Divide and Rule — L. Sprague De Camp (1939 & 1941)


Publisher: Lancer Books

First Lancer Edition, 1964

Cover Art: Uncredited (though clearly someone’s channeling Vonnegut—leave a comment if you know)

Plot Synopsis (of cover): The multifarious horrors of war escape no fighting man in it. Truly, those who speak of glory and righteousness to those on the line must do so in very loud voices to be heard from where they sit. For many, that grisly patriotism is no doughty thing, especially when one’s foe is no longer rendered in the abstract. Such was the case with Footman Hoseur, a swordsman with the fifth armored division of the Royal Canadian Mounted Police. It was a blue Monday when the Canadian draft board pulled his number to fight the Great Mousy Menace, and though Hoseur was a fast riser in the ranks, he ascended with the grim fatalism of a man cursed. It was in Hoseur’s civilian position that he was first introduced to the giant mutant mice of mysterious origins. As Associate Exterminator for Gary’s Git-Um-Good L.L.C., he was dispatched to the Banff Cheese Wheel Depository. While he did plan on deploying traps and maybe spraying a bit of cheese-friendly poison in the odd corner, he did not count on six-foot-tall helmeted mice. Nor, it seems, did he count on falling deeply in love with their leader, Mr. Nibbles. For a week and a day, he and Mr. Nibbles made sweaty gay love atop gargantuan wheels of Gouda and muenster, slaked their passions amongst the curds, and feasted equally upon each other and poutine (for it is no hard thing to extend one’s passions via the liberal application of cheese and brown gravy). When the giant mice inevitably rose up against their Canadian oppressors, Hoseur and Mr. Nibbles were drawn to opposite sides of the conflict, and would meet only once more—on the battlefield. It wasn’t until Sergeant Nibbles was gut-deep into Footman Hoseur’s blade that either soldier recognized the other. A mouse was, after all, a mouse, and a man nothing more than a man. In the end, however, clarity dawned, and they embraced as the life drained from the fuzzy marauder. Sergeant Nibbles tasted of Camembert, Footman Hoseur of brie.

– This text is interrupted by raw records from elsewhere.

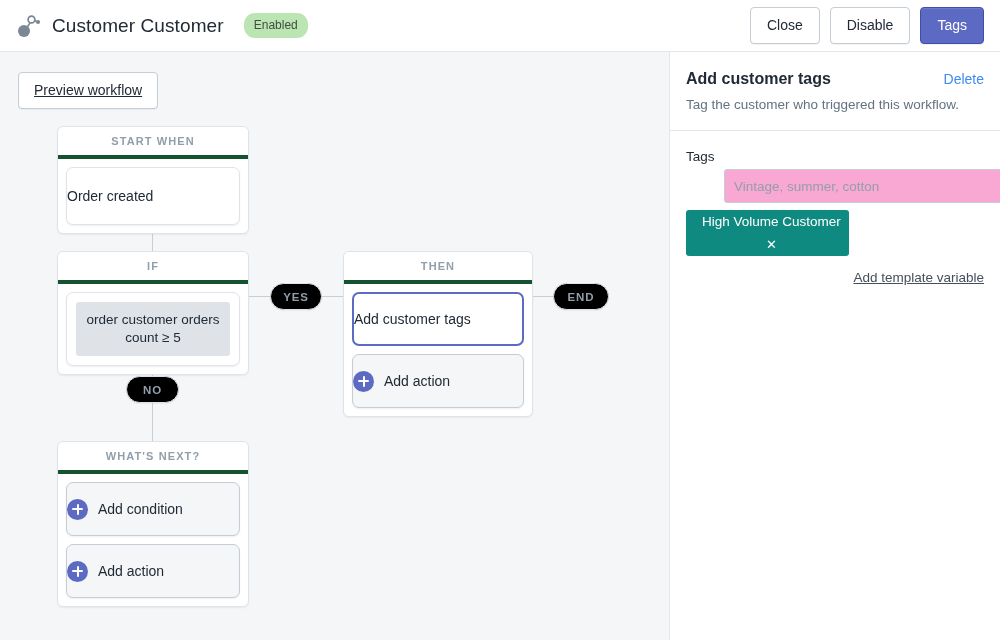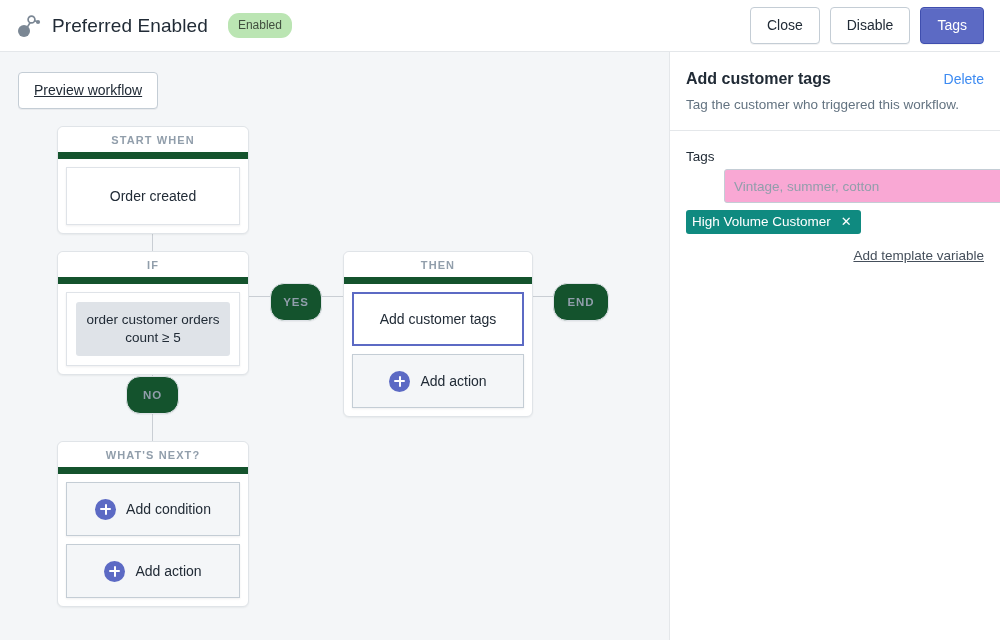--- a/index.html
+++ b/index.html
@@ -75,32 +75,32 @@
     position: absolute;
     background: #ffffff;
     border: 1px solid #e0e4e8;
     border-radius: 6px;
     box-shadow: 0 1px 2px rgba(22,29,37,0.06);
   }
   .group-head {
     height: 32px; display: flex; align-items: center; justify-content: center;
     font-size: 11px; font-weight: 700; letter-spacing: 1.1px;
     color: #919eab; text-transform: uppercase;
-    border-bottom: 7px solid #14532d;
+    border-bottom: 4px solid #14532d;
     background: #ffffff;
     border-radius: 6px 6px 0 0;
   }
   .group-body { padding: 8px; display: flex; flex-direction: column; gap: 8px; }
 
   .node {
     background: #ffffff;
     border: 1px solid #dfe3e8;
-    border-radius: 0;
+    border-radius: 7px;
     box-shadow: 0 1px 2px rgba(22,29,37,0.07);
-    display: flex; align-items: center; justify-content: center;
+    display: flex; align-items: center; justify-content: flex-start;
     font-size: 14px; color: #212b36;
     text-align: center;
     cursor: pointer;
   }
   .node.selected {
     border: 2px solid #5c6ac4;
     box-shadow: none;
   }
   .node.cond-wrap {
     padding: 9px; background: #ffffff;
@@ -122,24 +122,24 @@
     background: #5c6ac4; position: relative; flex: none;
   }
   .plus-circle::before, .plus-circle::after {
     content: ""; position: absolute; background: #ffffff; border-radius: 1px;
   }
   .plus-circle::before { left: 5px; right: 5px; top: 9.5px; height: 2px; }
   .plus-circle::after  { top: 5px; bottom: 5px; left: 9.5px; width: 2px; }
 
   .pill {
     position: absolute;
-    background: #14532d;
+    background: #000000;
     border: 1px solid #dfe3e8;
     border-radius: 14px;
-    height: 38px;
+    height: 27px;
     display: flex; align-items: center; justify-content: center;
     font-size: 11.5px; font-weight: 700; letter-spacing: 0.9px;
     color: #919eab;
     box-shadow: 0 1px 1px rgba(22,29,37,0.05);
   }
 
   
   .panel {
     position: absolute; left: 670px; top: 52px;
     width: 330px; height: 588px;
@@ -165,21 +165,22 @@
     outline: none;
     margin-left: 38px;
   }
   .tags-input::placeholder { color: #919eab; }
   .tag-chip {
     display: inline-flex; align-items: center; gap: 9px;
     margin-top: 7px;
     background: #0f8a80; color: #ffffff;
     border-radius: 3px;
     font-size: 13.5px;
-    padding: 4px 8px 5px 6px;
+    padding: 4px 8px 5px 16px;
+    flex-direction: column;
   }
   .tag-x {
     font-size: 13px; line-height: 1; color: #ffffff; cursor: pointer;
     padding: 0 1px;
   }
   .tpl-link {
     display: block; text-align: right; margin-top: 14px;
     font-size: 13.5px; color: #454f5b;
     text-decoration: underline; cursor: pointer;
   }
@@ -193,21 +194,21 @@
     <div class="brand">
       <span class="logo-icon">
         <svg viewBox="0 0 28 28" width="28" height="28" aria-hidden="true">
           <line x1="11.5" y1="18" x2="17.5" y2="8.5" stroke="#7b8794" stroke-width="1.6"></line>
           <line x1="18" y1="8" x2="23" y2="9.5" stroke="#7b8794" stroke-width="1.6"></line>
           <circle cx="10" cy="19" r="6" fill="#7b8794"></circle>
           <circle cx="17.5" cy="7.5" r="3.4" fill="#ffffff" stroke="#7b8794" stroke-width="1.7"></circle>
           <circle cx="24" cy="10" r="2.1" fill="#7b8794"></circle>
         </svg>
       </span>
-      <span class="wf-title">Preferred Enabled</span>
+      <span class="wf-title">Customer Customer</span>
       <span class="badge-enabled">Enabled</span>
     </div>
     <div class="topbar-actions">
       <button class="btn">Close</button>
       <button class="btn">Disable</button>
       <button class="btn btn-primary">Tags</button>
     </div>
   </div>
 
   <div class="canvas">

Relatively Irrelevant Inside Text: This book contains two stories in a similar vibe. The first, titled the same as the book, is a lot of fun. It’s one of those that takes place in a future where mankind regresses into their past, and I’ve always enjoyed that kind of thing. In this case, we get a strange mix of feudalism, alien insurgency, and the American Dream (with just enough love for the Working Man to make the twitchier McCarthyists nervous). It’s a very 1960s novella, which is why I was surprised that it was written in 1939. The same is true of the second story, The Stolen Dormouse, in which the future is dominated by a sort of heraldric collection of corporations. I may have enjoyed this one even more, as it reads a bit like P.G. Wodehouse in parts. It’s funnier than the first story, though disappointingly shorter. Both tales play well with one another, and the book as a whole was lovely. Plus, L. Sprague De Camp is a really cool name. If that were a luxury shampoo, I’d buy it.

Rating: 9.3 Really Focused Mice

Questions for Critical Cover-Viewing:

  • What do you get when you ask for “The Works” at Tim Horton’s?
  • Is it more threatening to kiss your foe with your eyes open?
  • Is this the conclusion stupid people envisioned when they lobbed those ridiculous slippery-slope fallacies at gay marriage legalization?